Your task »
Within the data below, copy each line where the string "examples" is found.
Segment Start: Records supplied
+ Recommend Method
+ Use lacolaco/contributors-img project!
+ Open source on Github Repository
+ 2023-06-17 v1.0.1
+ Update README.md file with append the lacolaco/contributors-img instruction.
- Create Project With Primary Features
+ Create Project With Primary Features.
Segment End: Records supplied
Segment Start: Records supplied
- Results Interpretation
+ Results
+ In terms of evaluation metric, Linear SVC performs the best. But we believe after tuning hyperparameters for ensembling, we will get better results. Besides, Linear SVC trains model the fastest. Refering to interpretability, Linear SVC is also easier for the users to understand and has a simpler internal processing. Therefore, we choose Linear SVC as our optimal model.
Segment End: Records supplied
Segment Start: Records supplied
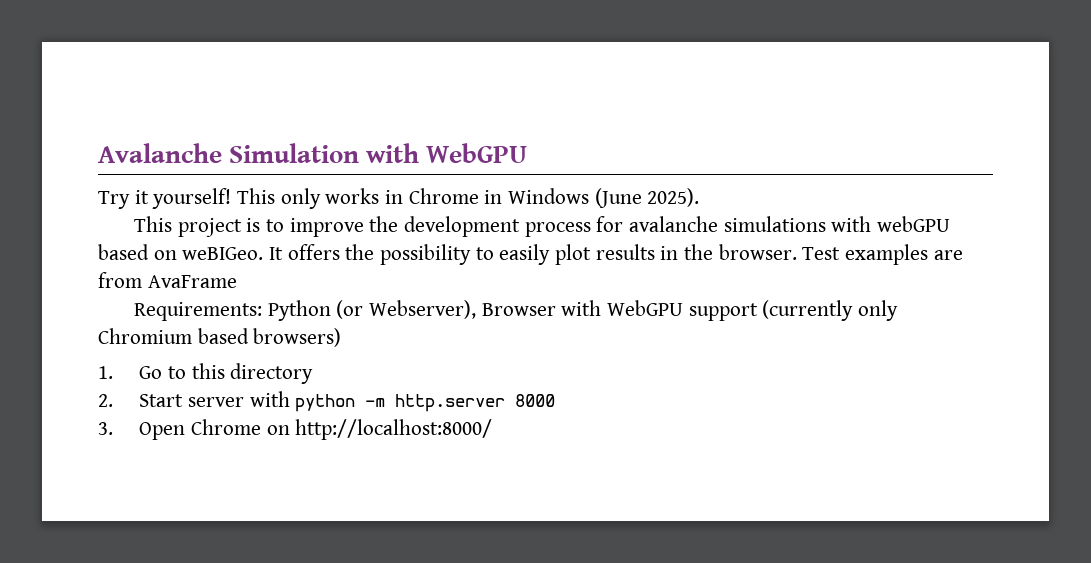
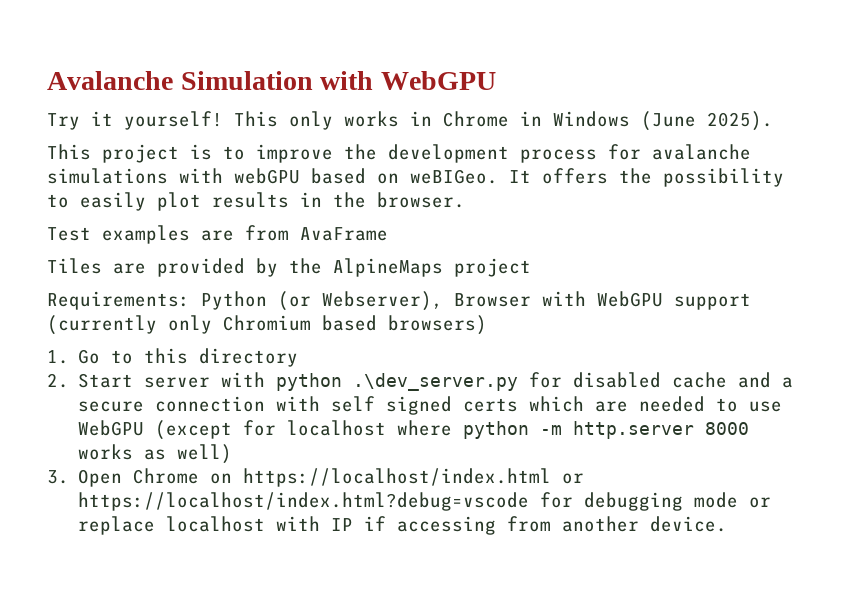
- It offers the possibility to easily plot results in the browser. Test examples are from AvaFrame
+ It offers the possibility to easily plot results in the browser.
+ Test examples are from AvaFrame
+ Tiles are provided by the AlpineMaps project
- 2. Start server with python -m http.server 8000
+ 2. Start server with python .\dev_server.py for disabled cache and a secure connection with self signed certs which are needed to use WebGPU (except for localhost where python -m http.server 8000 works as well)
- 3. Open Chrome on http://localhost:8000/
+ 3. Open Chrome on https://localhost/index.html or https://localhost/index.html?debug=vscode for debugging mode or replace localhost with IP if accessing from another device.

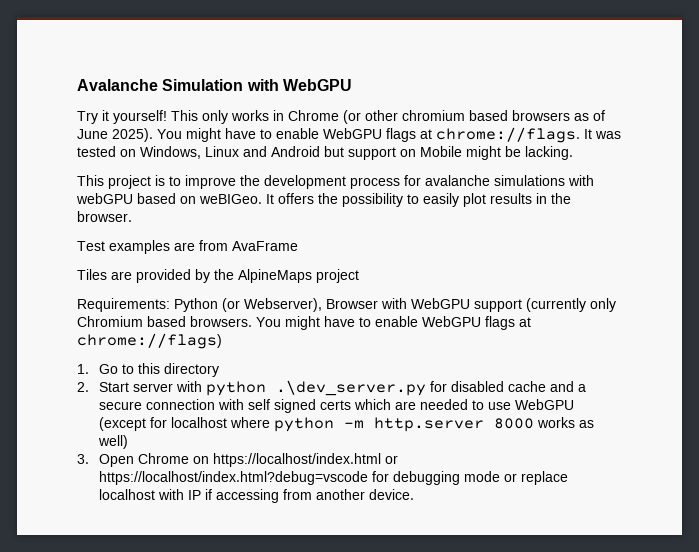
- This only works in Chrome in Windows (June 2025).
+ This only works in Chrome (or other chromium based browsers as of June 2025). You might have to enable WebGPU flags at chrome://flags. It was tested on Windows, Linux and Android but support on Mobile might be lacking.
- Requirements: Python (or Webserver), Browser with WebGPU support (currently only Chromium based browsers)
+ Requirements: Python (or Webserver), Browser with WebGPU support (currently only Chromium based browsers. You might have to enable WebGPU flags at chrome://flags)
Segment End: Records supplied
Solution to the problem »
- It offers the possibility to easily plot results in the browser. Test examples are from AvaFrame
+ Test examples are from AvaFrame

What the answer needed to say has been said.